▸ ASSIGNMENT:
Reproduce every record below word for word and include no pictures.

Web page revision data
|---|

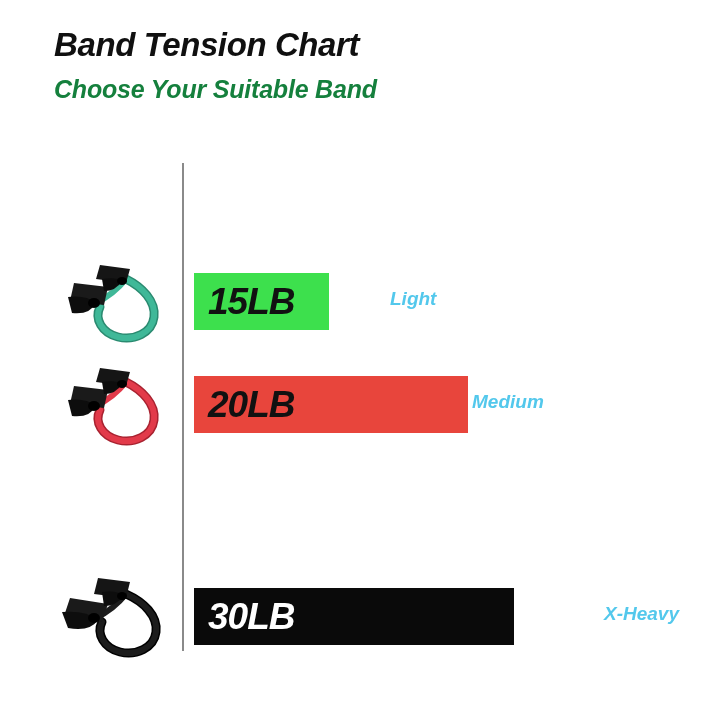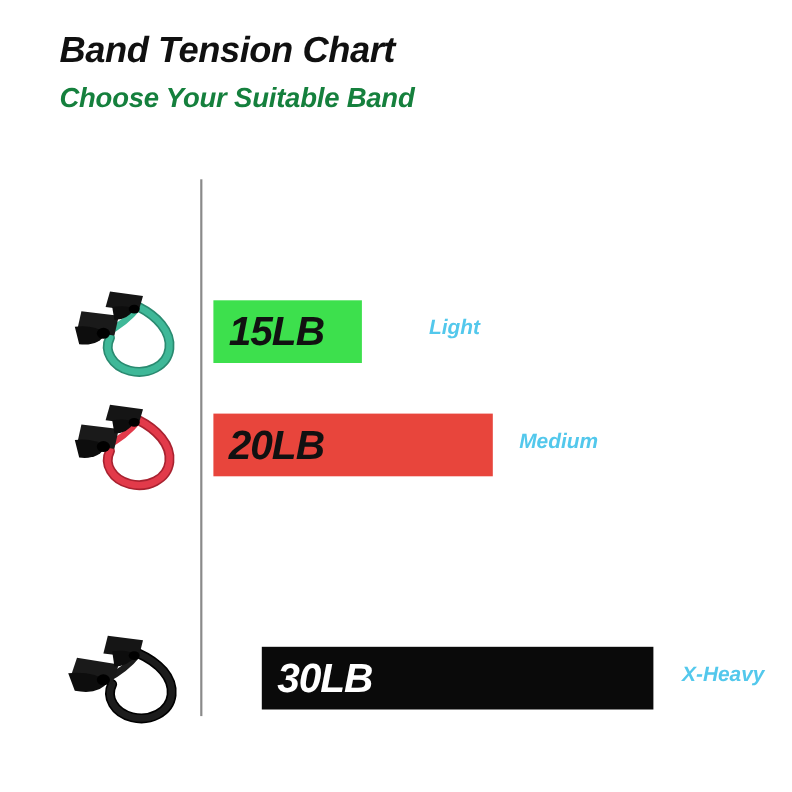--- a/index.html
+++ b/index.html
@@ -148,40 +148,40 @@
         <path d="M96 22 C112 30,126 44,124 60 C122 76,104 84,88 80 C72 76,64 62,70 50" fill="none" stroke="#E23A4A" stroke-width="6" stroke-linecap="round"></path>
         <path d="M96 22 C88 32,78 40,66 46" fill="none" stroke="#E23A4A" stroke-width="6" stroke-linecap="round"></path>
         <path d="M70 8 L100 12 L96 26 L66 22 Z" fill="#151515"></path>
         <path d="M44 26 L78 30 L74 48 L40 44 Z" fill="#1a1a1a"></path>
         <path d="M72 22 Q86 20 92 24 Q86 34 74 34 Z" fill="#0d0d0d"></path>
         <path d="M38 40 Q56 38 66 46 Q60 58 42 56 Z" fill="#0d0d0d"></path>
         <ellipse cx="64" cy="46" rx="6" ry="5" fill="#000"></ellipse>
         <ellipse cx="92" cy="24" rx="5" ry="4" fill="#000"></ellipse>
       </svg>
     </div>
-    <div class="bar" style="width: 254px; background: rgb(232, 69, 60);">
+    <div class="bar" style="width: 274px; background: rgb(232, 69, 60);">
       <span class="bar-label" style="color: rgb(17, 17, 17);">20LB</span>
     </div>
     <div class="tier-label" style="left: 472px; color: rgb(83, 200, 236); text-align: right;">Medium</div>
   </div>
 
 
   <div class="chart-row row-4">
     <div class="band-art">
       <svg viewBox="0 0 150 100" width="150" height="100">
         <path d="M96 22 C114 30,128 44,126 60 C124 76,106 84,90 80 C74 76,66 62,72 50" fill="none" stroke="#000000" stroke-width="9" stroke-linecap="round"></path>
         <path d="M96 22 C114 30,128 44,126 60 C124 76,106 84,90 80 C74 76,66 62,72 50" fill="none" stroke="#1C1C1C" stroke-width="6" stroke-linecap="round"></path>
         <path d="M96 22 C88 32,78 40,66 46" fill="none" stroke="#1C1C1C" stroke-width="6" stroke-linecap="round"></path>
         <path d="M68 6 L100 10 L96 26 L64 22 Z" fill="#151515"></path>
         <path d="M40 26 L78 32 L72 50 L34 44 Z" fill="#1a1a1a"></path>
         <path d="M72 20 Q88 18 94 24 Q86 34 74 34 Z" fill="#0d0d0d"></path>
         <path d="M32 40 Q56 38 68 48 Q60 60 38 56 Z" fill="#0d0d0d"></path>
         <ellipse cx="64" cy="46" rx="6" ry="5" fill="#000"></ellipse>
         <ellipse cx="92" cy="24" rx="5" ry="4" fill="#000"></ellipse>
       </svg>
     </div>
-    <div class="bar" style="width: 356px; background: rgb(10, 10, 10); margin-left: 44px;">
+    <div class="bar" style="width: 320px; background: rgb(10, 10, 10);">
       <span class="bar-label" style="color: rgb(255, 255, 255);">30LB</span>
     </div>
-    <div class="tier-label" style="left: 620px; color: rgb(83, 200, 236);">X-Heavy</div>
+    <div class="tier-label" style="left: 604px; color: rgb(83, 200, 236);">X-Heavy</div>
   </div>
 
 </div>
 
 </body></html>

|---|

▸ RESULT OF THIS TASK:
--- a/index.html
+++ b/index.html
@@ -148,40 +148,40 @@
         <path d="M96 22 C112 30,126 44,124 60 C122 76,104 84,88 80 C72 76,64 62,70 50" fill="none" stroke="#E23A4A" stroke-width="6" stroke-linecap="round"></path>
         <path d="M96 22 C88 32,78 40,66 46" fill="none" stroke="#E23A4A" stroke-width="6" stroke-linecap="round"></path>
         <path d="M70 8 L100 12 L96 26 L66 22 Z" fill="#151515"></path>
         <path d="M44 26 L78 30 L74 48 L40 44 Z" fill="#1a1a1a"></path>
         <path d="M72 22 Q86 20 92 24 Q86 34 74 34 Z" fill="#0d0d0d"></path>
         <path d="M38 40 Q56 38 66 46 Q60 58 42 56 Z" fill="#0d0d0d"></path>
         <ellipse cx="64" cy="46" rx="6" ry="5" fill="#000"></ellipse>
         <ellipse cx="92" cy="24" rx="5" ry="4" fill="#000"></ellipse>
       </svg>
     </div>
-    <div class="bar" style="width: 254px; background: rgb(232, 69, 60);">
+    <div class="bar" style="width: 274px; background: rgb(232, 69, 60);">
       <span class="bar-label" style="color: rgb(17, 17, 17);">20LB</span>
     </div>
     <div class="tier-label" style="left: 472px; color: rgb(83, 200, 236); text-align: right;">Medium</div>
   </div>
 
 
   <div class="chart-row row-4">
     <div class="band-art">
       <svg viewBox="0 0 150 100" width="150" height="100">
         <path d="M96 22 C114 30,128 44,126 60 C124 76,106 84,90 80 C74 76,66 62,72 50" fill="none" stroke="#000000" stroke-width="9" stroke-linecap="round"></path>
         <path d="M96 22 C114 30,128 44,126 60 C124 76,106 84,90 80 C74 76,66 62,72 50" fill="none" stroke="#1C1C1C" stroke-width="6" stroke-linecap="round"></path>
         <path d="M96 22 C88 32,78 40,66 46" fill="none" stroke="#1C1C1C" stroke-width="6" stroke-linecap="round"></path>
         <path d="M68 6 L100 10 L96 26 L64 22 Z" fill="#151515"></path>
         <path d="M40 26 L78 32 L72 50 L34 44 Z" fill="#1a1a1a"></path>
         <path d="M72 20 Q88 18 94 24 Q86 34 74 34 Z" fill="#0d0d0d"></path>
         <path d="M32 40 Q56 38 68 48 Q60 60 38 56 Z" fill="#0d0d0d"></path>
         <ellipse cx="64" cy="46" rx="6" ry="5" fill="#000"></ellipse>
         <ellipse cx="92" cy="24" rx="5" ry="4" fill="#000"></ellipse>
       </svg>
     </div>
-    <div class="bar" style="width: 356px; background: rgb(10, 10, 10); margin-left: 44px;">
+    <div class="bar" style="width: 320px; background: rgb(10, 10, 10);">
       <span class="bar-label" style="color: rgb(255, 255, 255);">30LB</span>
     </div>
-    <div class="tier-label" style="left: 620px; color: rgb(83, 200, 236);">X-Heavy</div>
+    <div class="tier-label" style="left: 604px; color: rgb(83, 200, 236);">X-Heavy</div>
   </div>
 
 </div>
 
 </body></html>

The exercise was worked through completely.